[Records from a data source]
[Start of section]
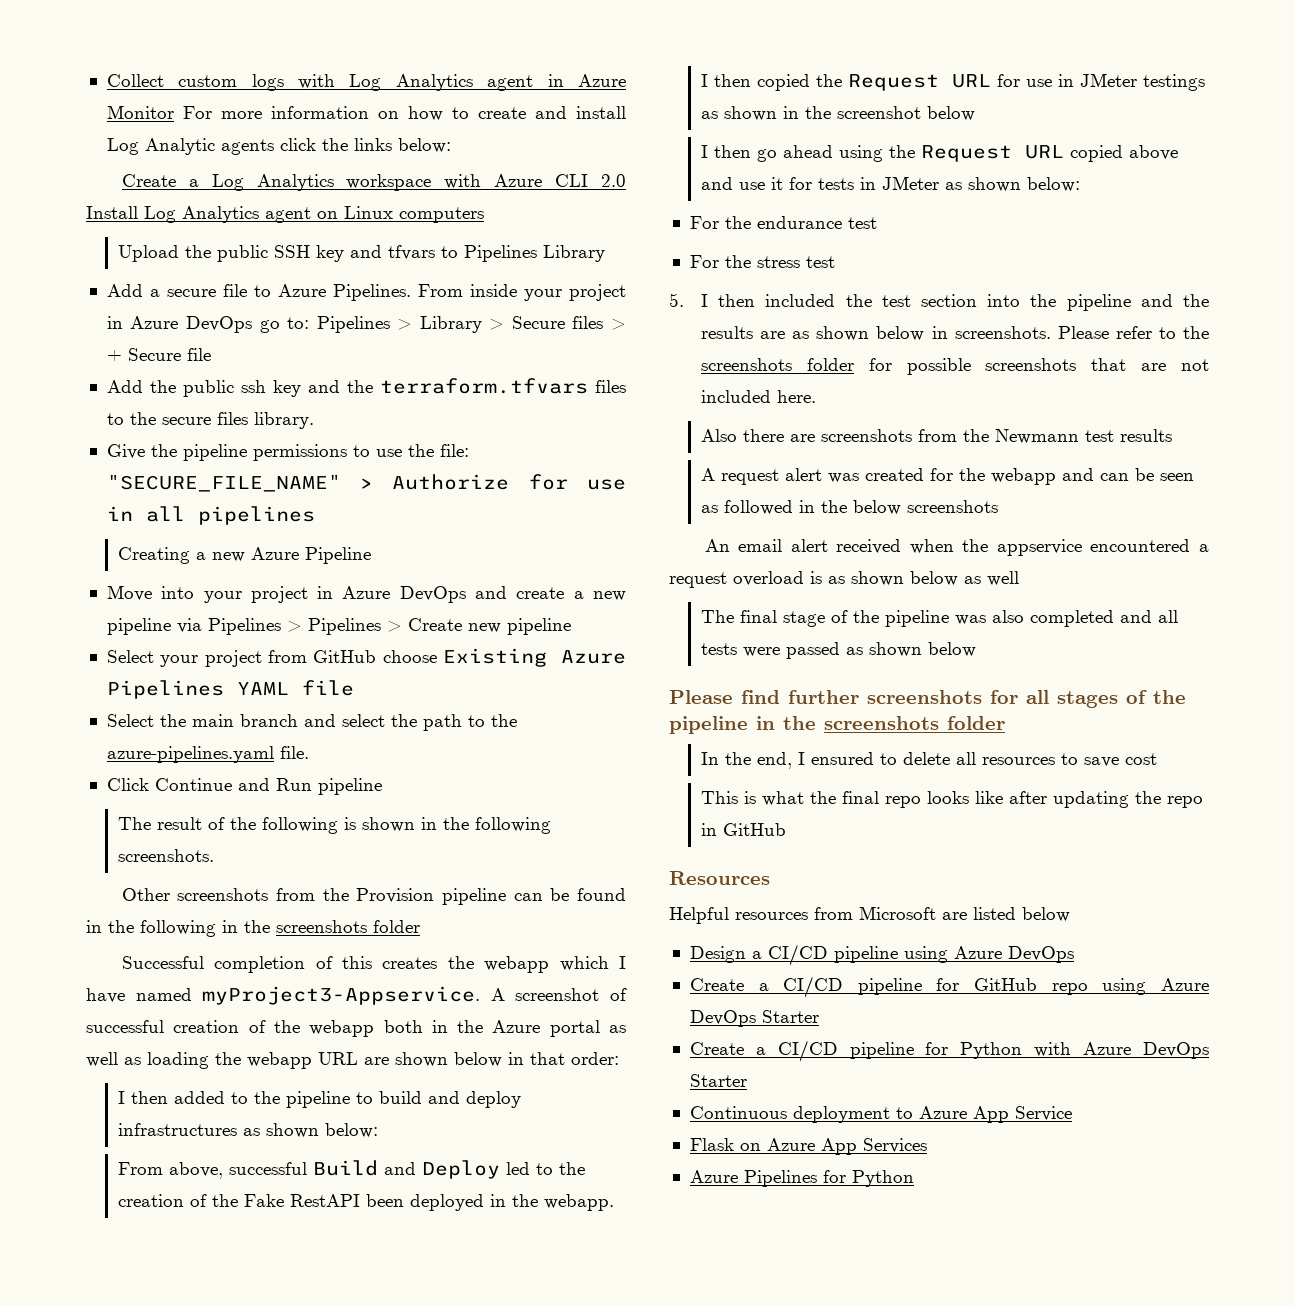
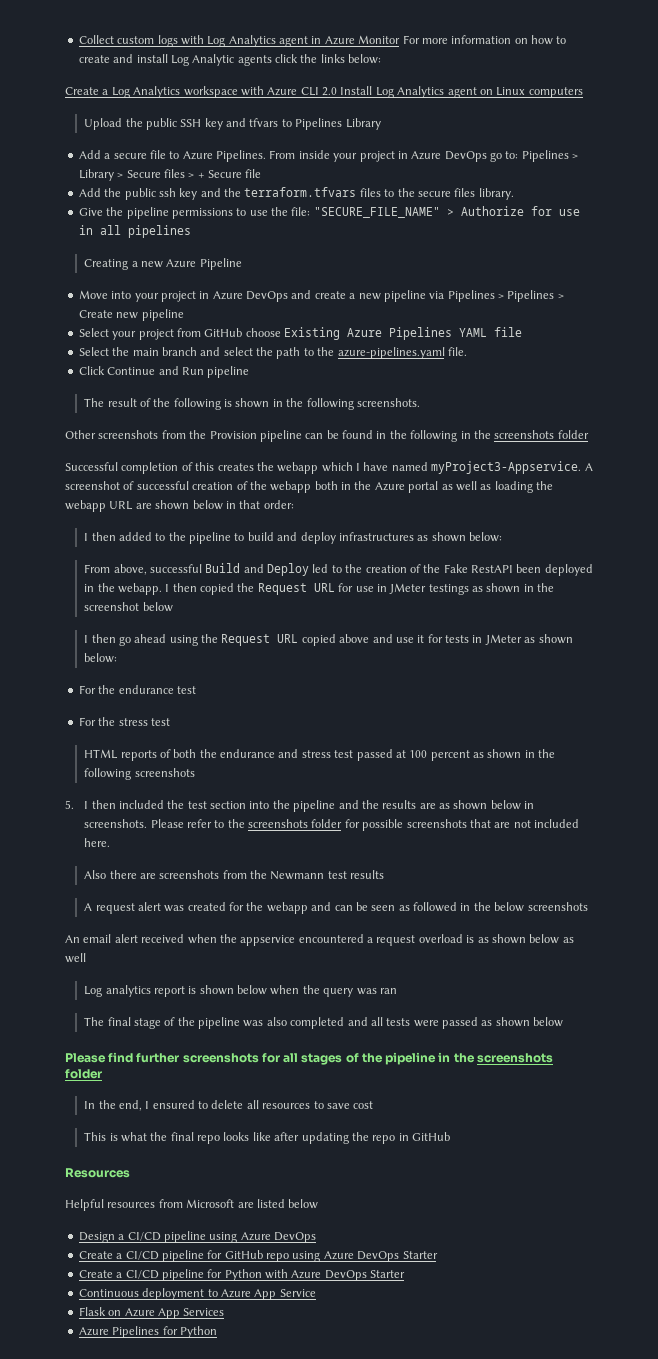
(835, 262) none -> [84,749,556,761] [84,768,195,780] // HTML reports of both the endurance and stress test passed at 100 percent as shown in the following screenshots
(1019, 578) none -> [84,985,397,997] // Log analytics report is shown below when the query was ran

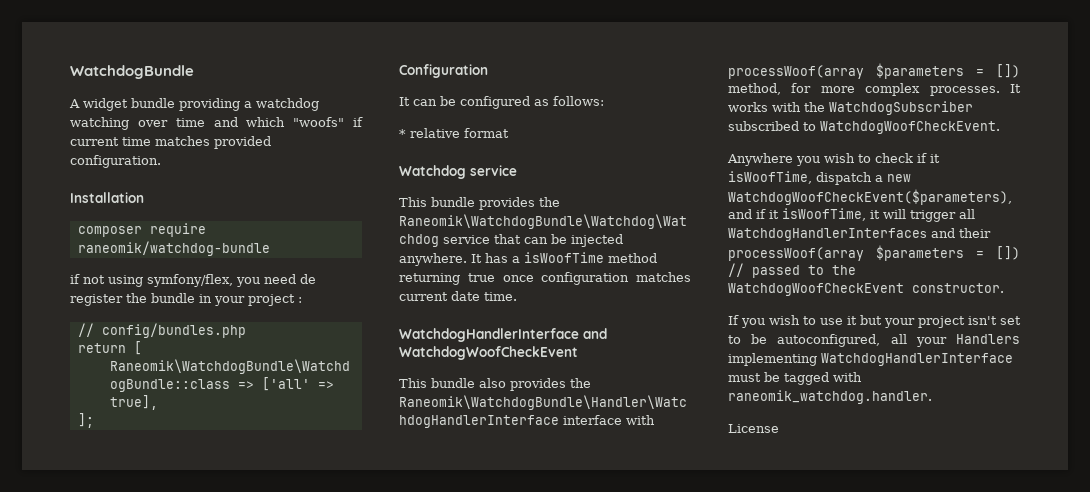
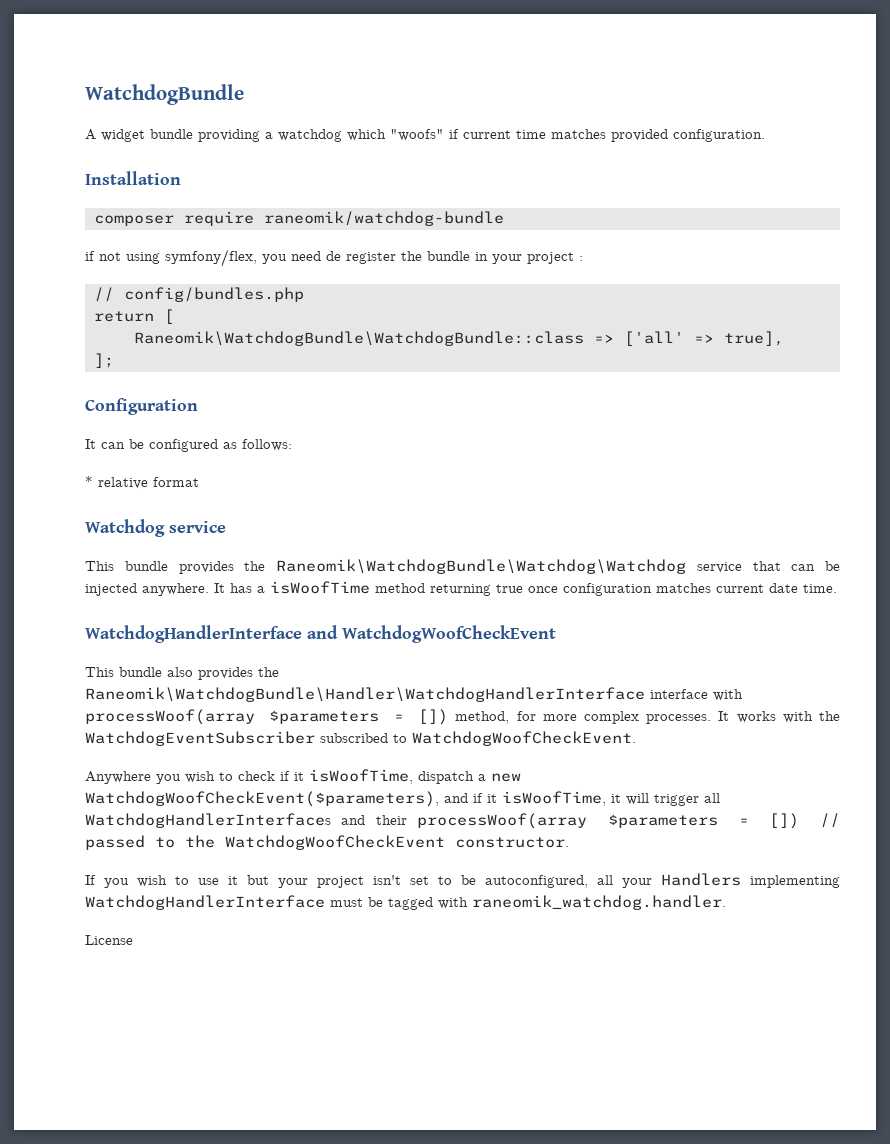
[70,117,238,130] watching over time and -> (342, 135) none
[829,101,973,115] WatchdogSubscriber -> [85,731,315,746] WatchdogEventSubscriber

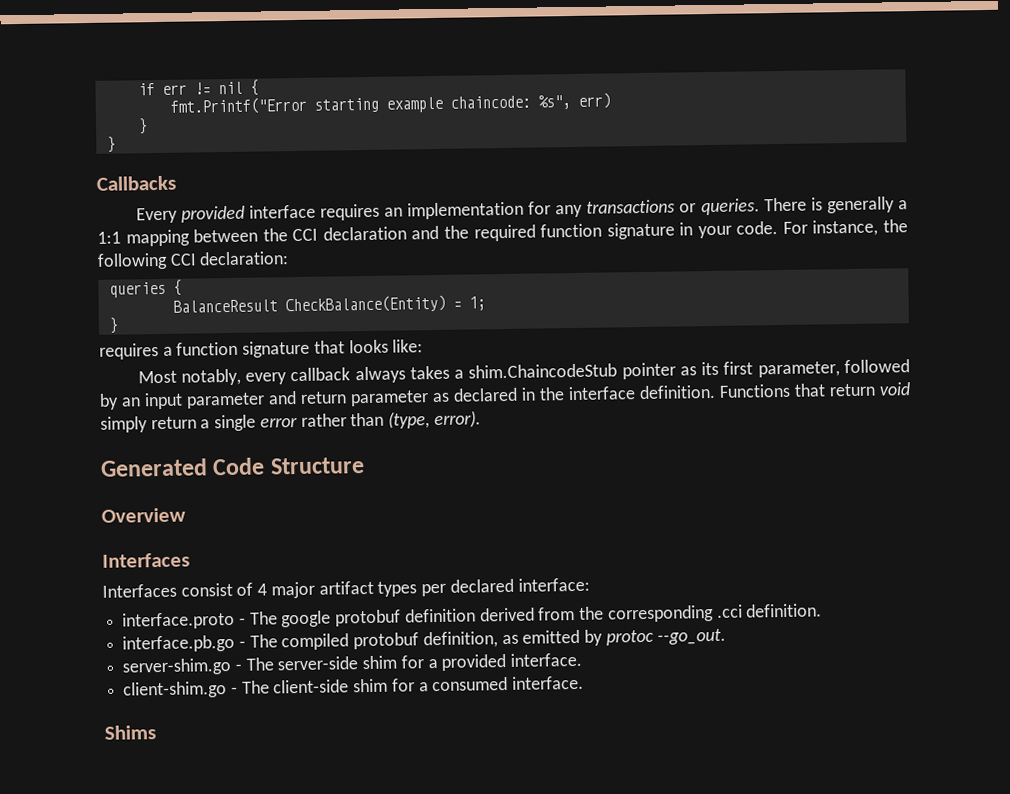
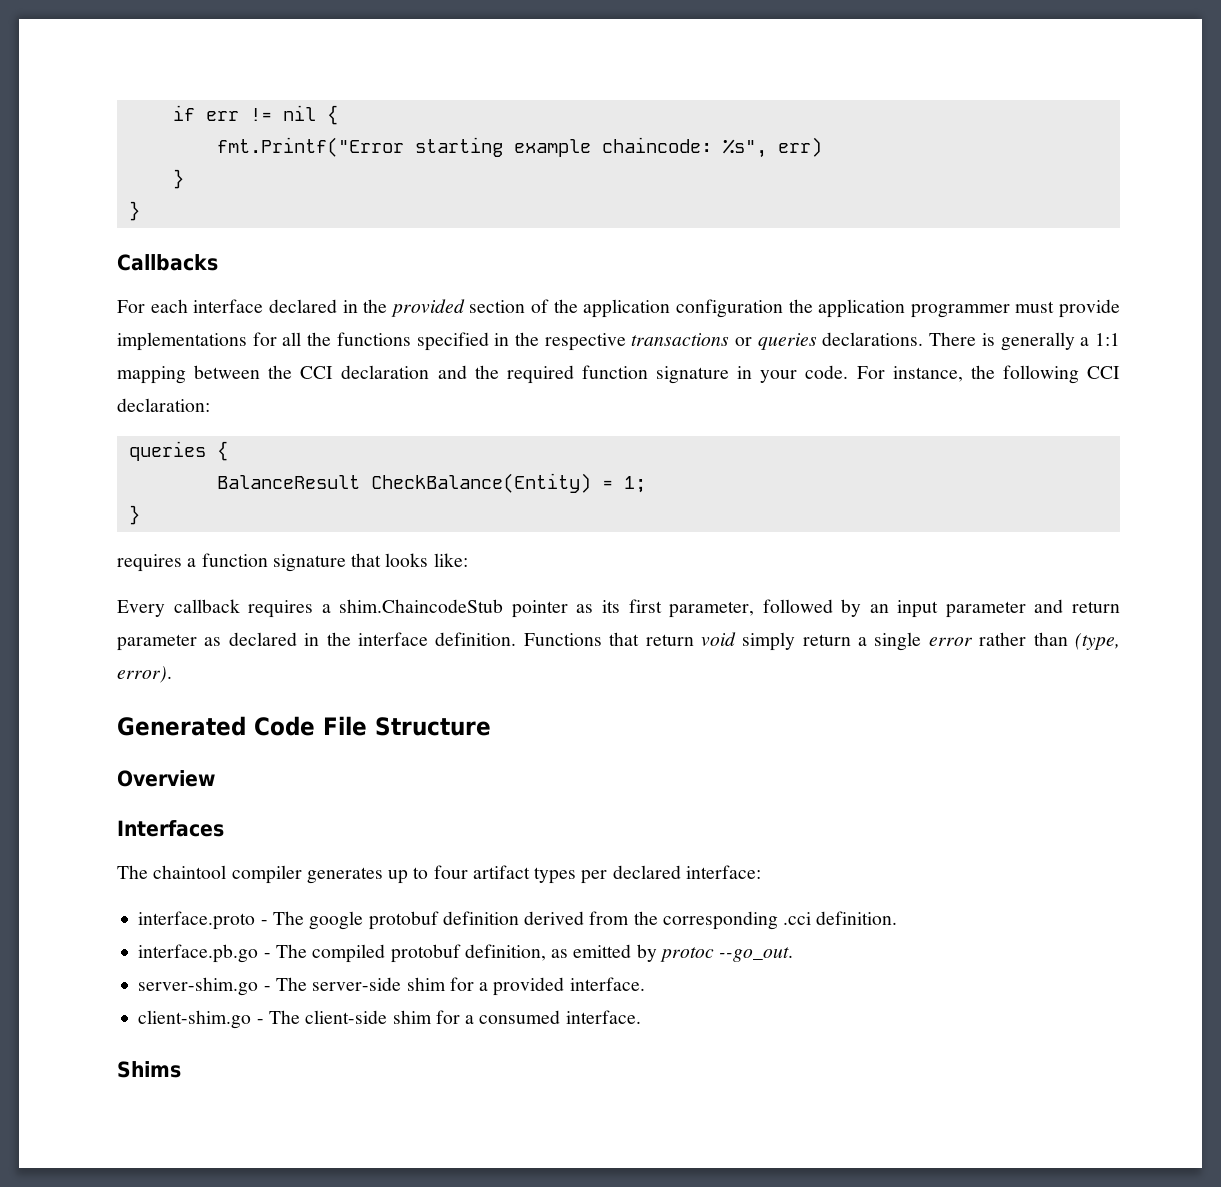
[135,198,760,224] Every provided interface requires an implementation for any transactions or queries. -> [117,299,1120,318] [117,332,924,351] For each interface declared in the provided section of the application configuration the application programmer must provide implementations for all the functions specified in the respective transactions or queries declarations.
[137,365,450,386] Most notably, every callback always takes -> [117,599,314,618] Every callback requires
(266, 466) none -> [323,716,367,736] File
[102,581,315,599] Interfaces consist of 4 major -> [117,865,468,884] The chaintool compiler generates up to four

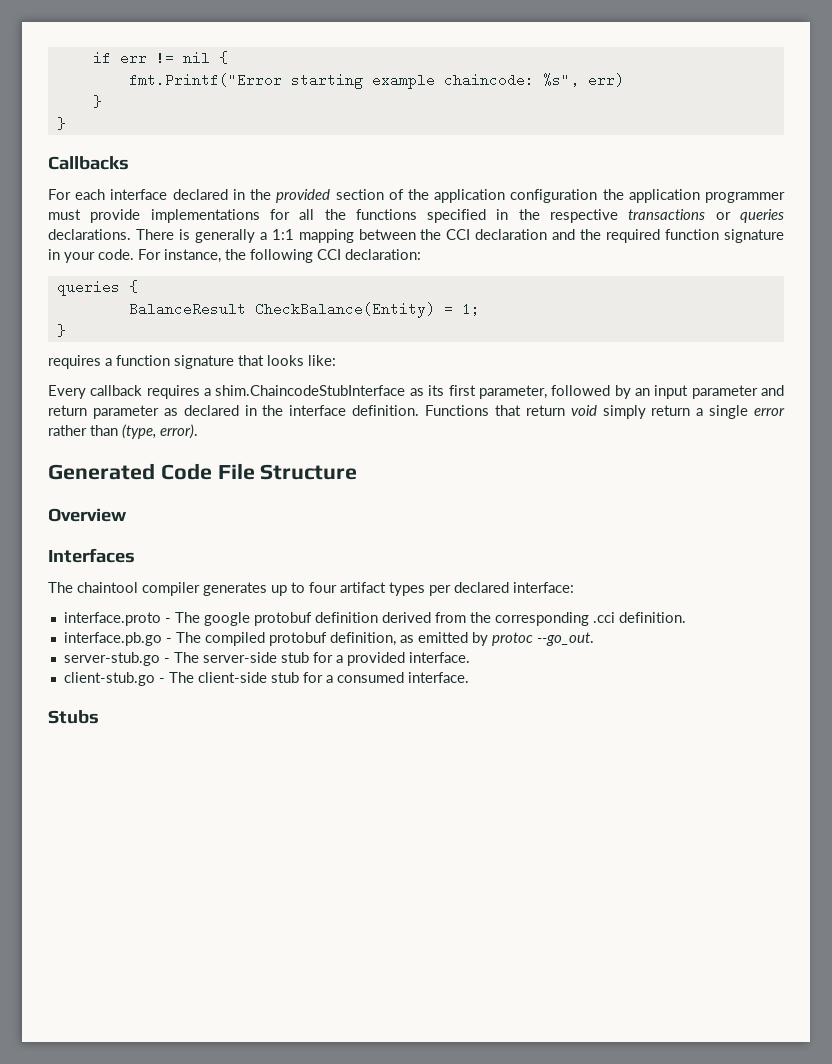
[339,599,568,618] shim.ChaincodeStub pointer -> [215,385,406,396] shim.ChaincodeStubInterface
[138,977,259,996] server-shim.go -> [63,652,160,666] server-stub.go
[406,977,446,991] shim -> [280,652,309,663] stub
[138,1010,252,1029] client-shim.go -> [63,672,155,686] client-stub.go
[392,1010,432,1024] shim -> [270,672,299,683] stub
[117,1061,181,1078] Shims -> [48,710,99,724] Stubs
[End of section]
Using the data above, print every line exactly, omitting pictures.

Solution for this task >>
(835, 262) none -> [84,749,556,761] [84,768,195,780] // HTML reports of both the endurance and stress test passed at 100 percent as shown in the following screenshots
(1019, 578) none -> [84,985,397,997] // Log analytics report is shown below when the query was ran

[70,117,238,130] watching over time and -> (342, 135) none
[829,101,973,115] WatchdogSubscriber -> [85,731,315,746] WatchdogEventSubscriber

[135,198,760,224] Every provided interface requires an implementation for any transactions or queries. -> [117,299,1120,318] [117,332,924,351] For each interface declared in the provided section of the application configuration the application programmer must provide implementations for all the functions specified in the respective transactions or queries declarations.
[137,365,450,386] Most notably, every callback always takes -> [117,599,314,618] Every callback requires
(266, 466) none -> [323,716,367,736] File
[102,581,315,599] Interfaces consist of 4 major -> [117,865,468,884] The chaintool compiler generates up to four

[339,599,568,618] shim.ChaincodeStub pointer -> [215,385,406,396] shim.ChaincodeStubInterface
[138,977,259,996] server-shim.go -> [63,652,160,666] server-stub.go
[406,977,446,991] shim -> [280,652,309,663] stub
[138,1010,252,1029] client-shim.go -> [63,672,155,686] client-stub.go
[392,1010,432,1024] shim -> [270,672,299,683] stub
[117,1061,181,1078] Shims -> [48,710,99,724] Stubs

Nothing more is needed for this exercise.